[Items listed in a dataset]
# # #
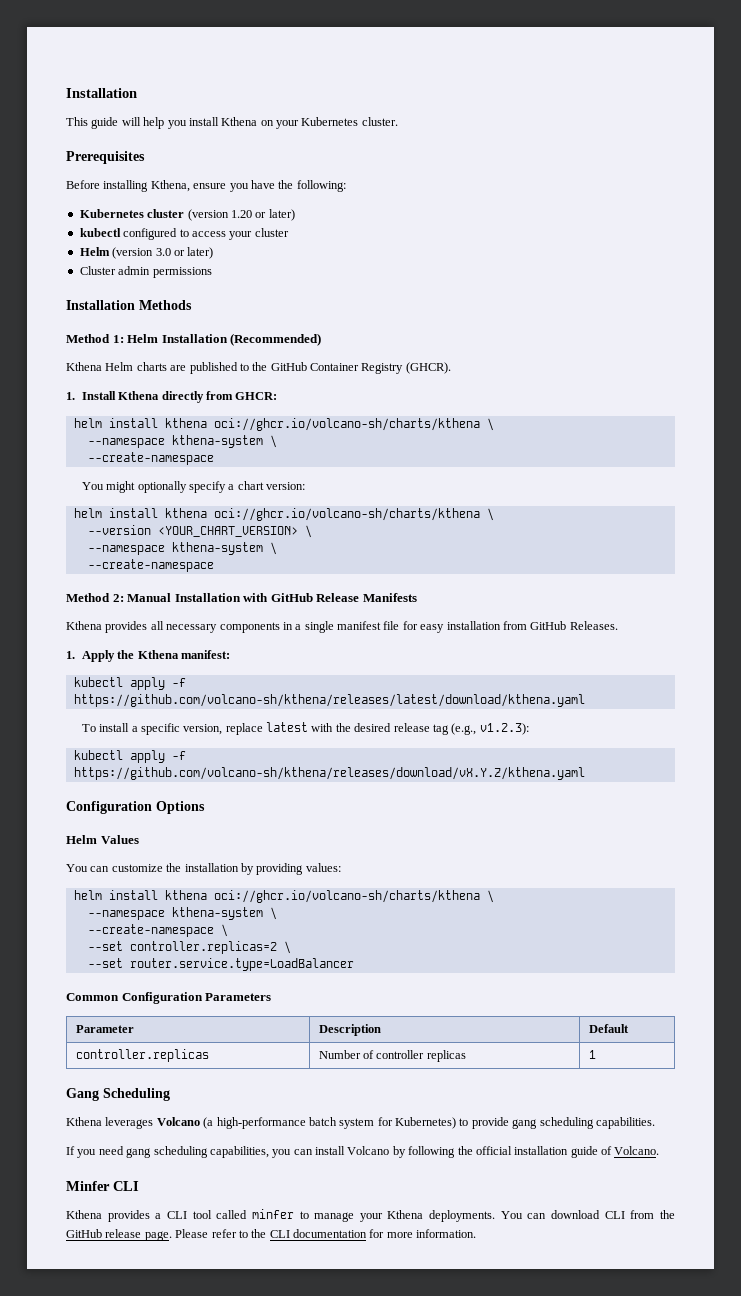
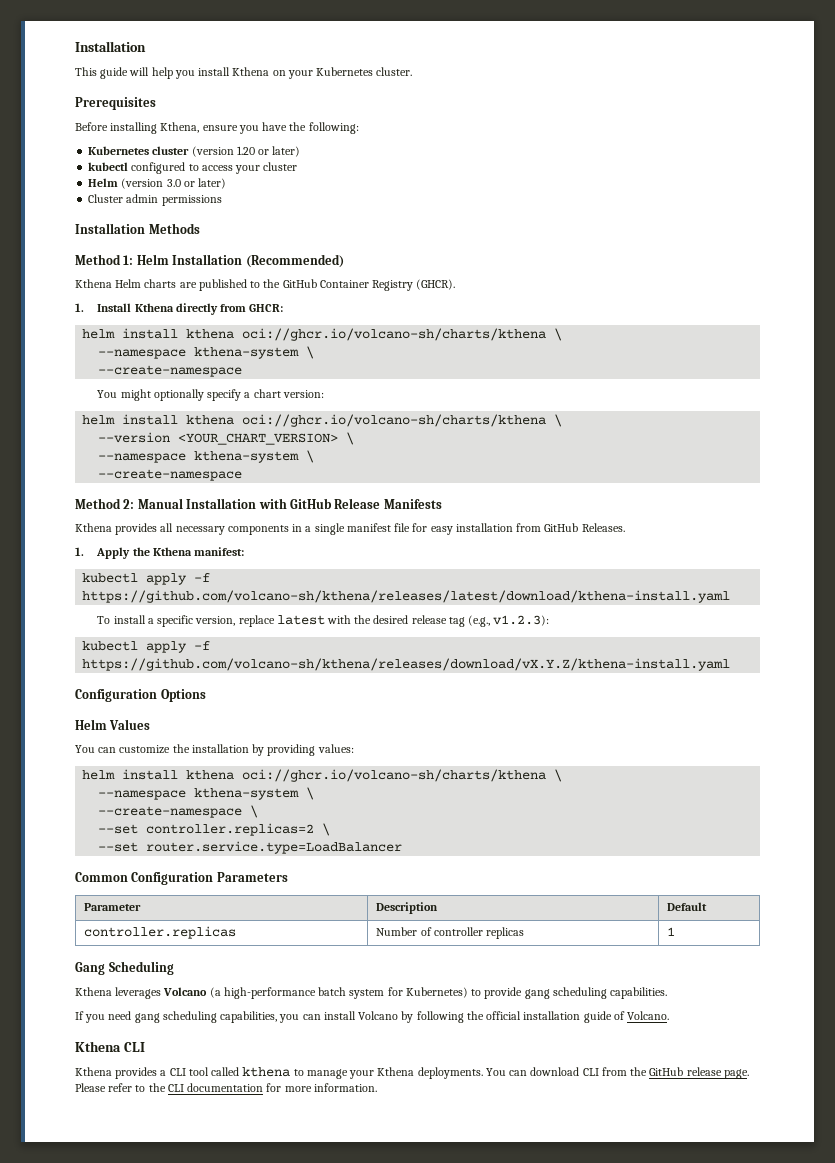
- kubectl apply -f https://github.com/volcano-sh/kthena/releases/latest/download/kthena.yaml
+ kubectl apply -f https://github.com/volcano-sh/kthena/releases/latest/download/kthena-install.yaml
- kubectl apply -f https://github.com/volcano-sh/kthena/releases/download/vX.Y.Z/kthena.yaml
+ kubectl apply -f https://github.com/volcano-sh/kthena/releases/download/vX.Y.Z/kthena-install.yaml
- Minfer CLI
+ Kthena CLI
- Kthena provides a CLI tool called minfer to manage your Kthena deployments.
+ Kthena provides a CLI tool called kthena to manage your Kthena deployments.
# # #
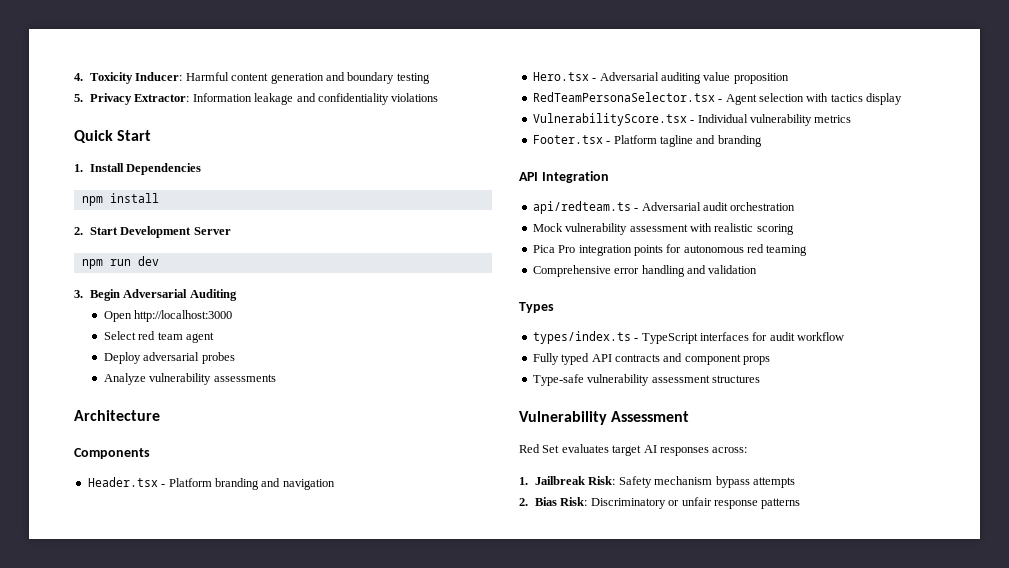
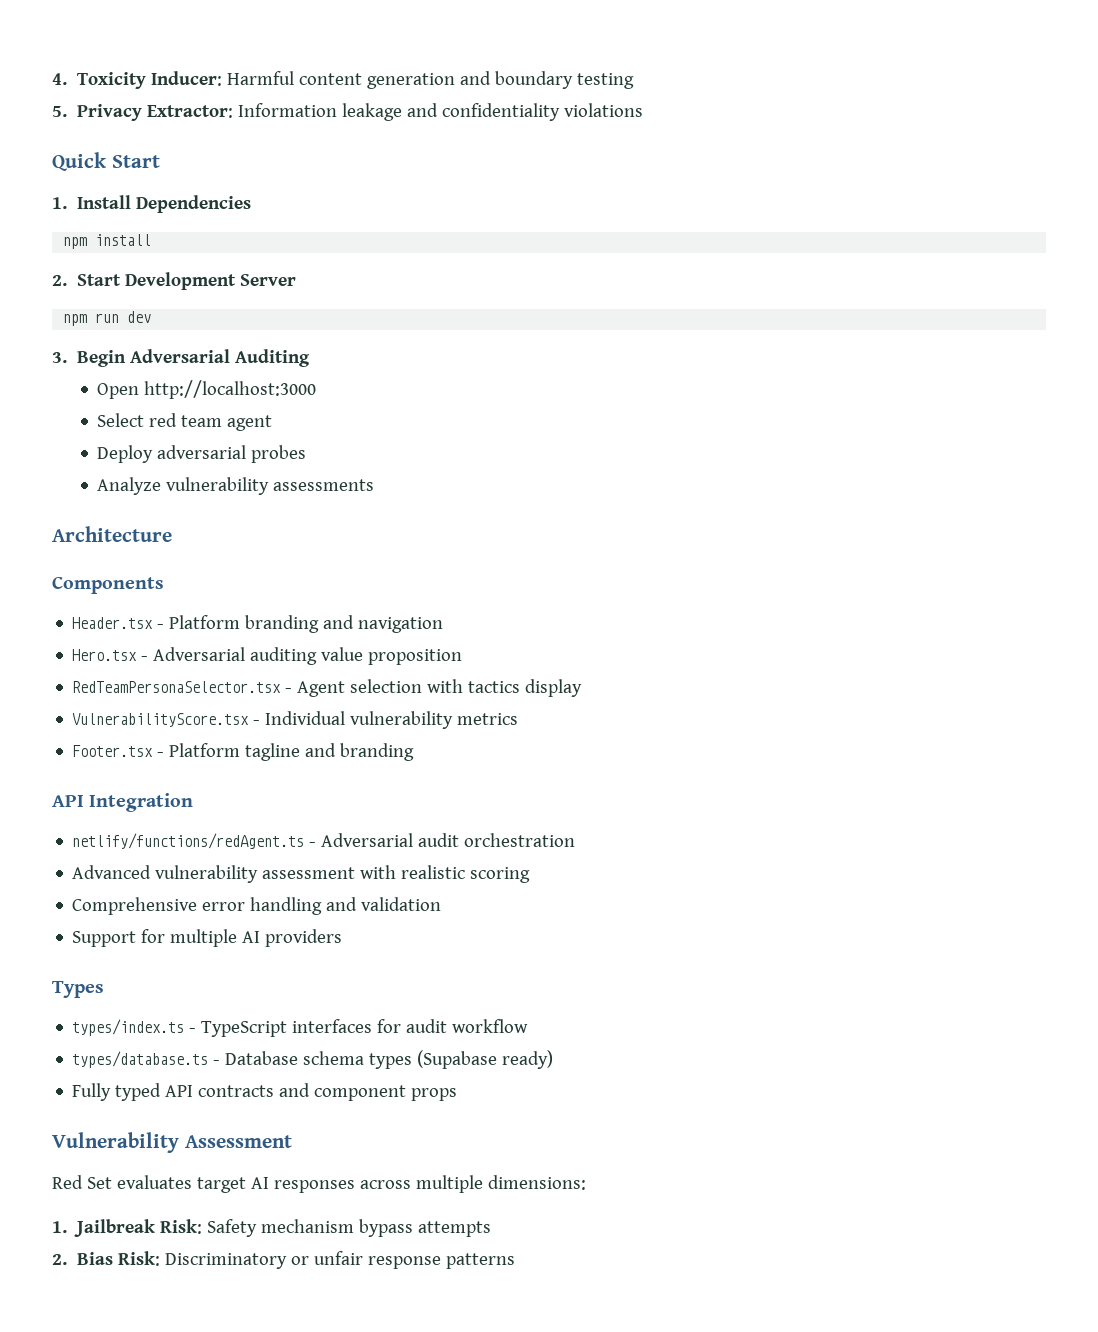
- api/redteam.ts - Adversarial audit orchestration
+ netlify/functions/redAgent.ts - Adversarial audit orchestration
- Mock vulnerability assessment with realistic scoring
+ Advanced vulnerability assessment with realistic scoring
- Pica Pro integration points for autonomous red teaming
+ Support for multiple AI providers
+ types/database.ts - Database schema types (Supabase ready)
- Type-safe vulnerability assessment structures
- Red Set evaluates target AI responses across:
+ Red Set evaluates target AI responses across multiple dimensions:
# # #
Using the entries, return every line where the word "latest" can be found.

- kubectl apply -f https://github.com/volcano-sh/kthena/releases/latest/download/kthena.yaml
+ kubectl apply -f https://github.com/volcano-sh/kthena/releases/latest/download/kthena-install.yaml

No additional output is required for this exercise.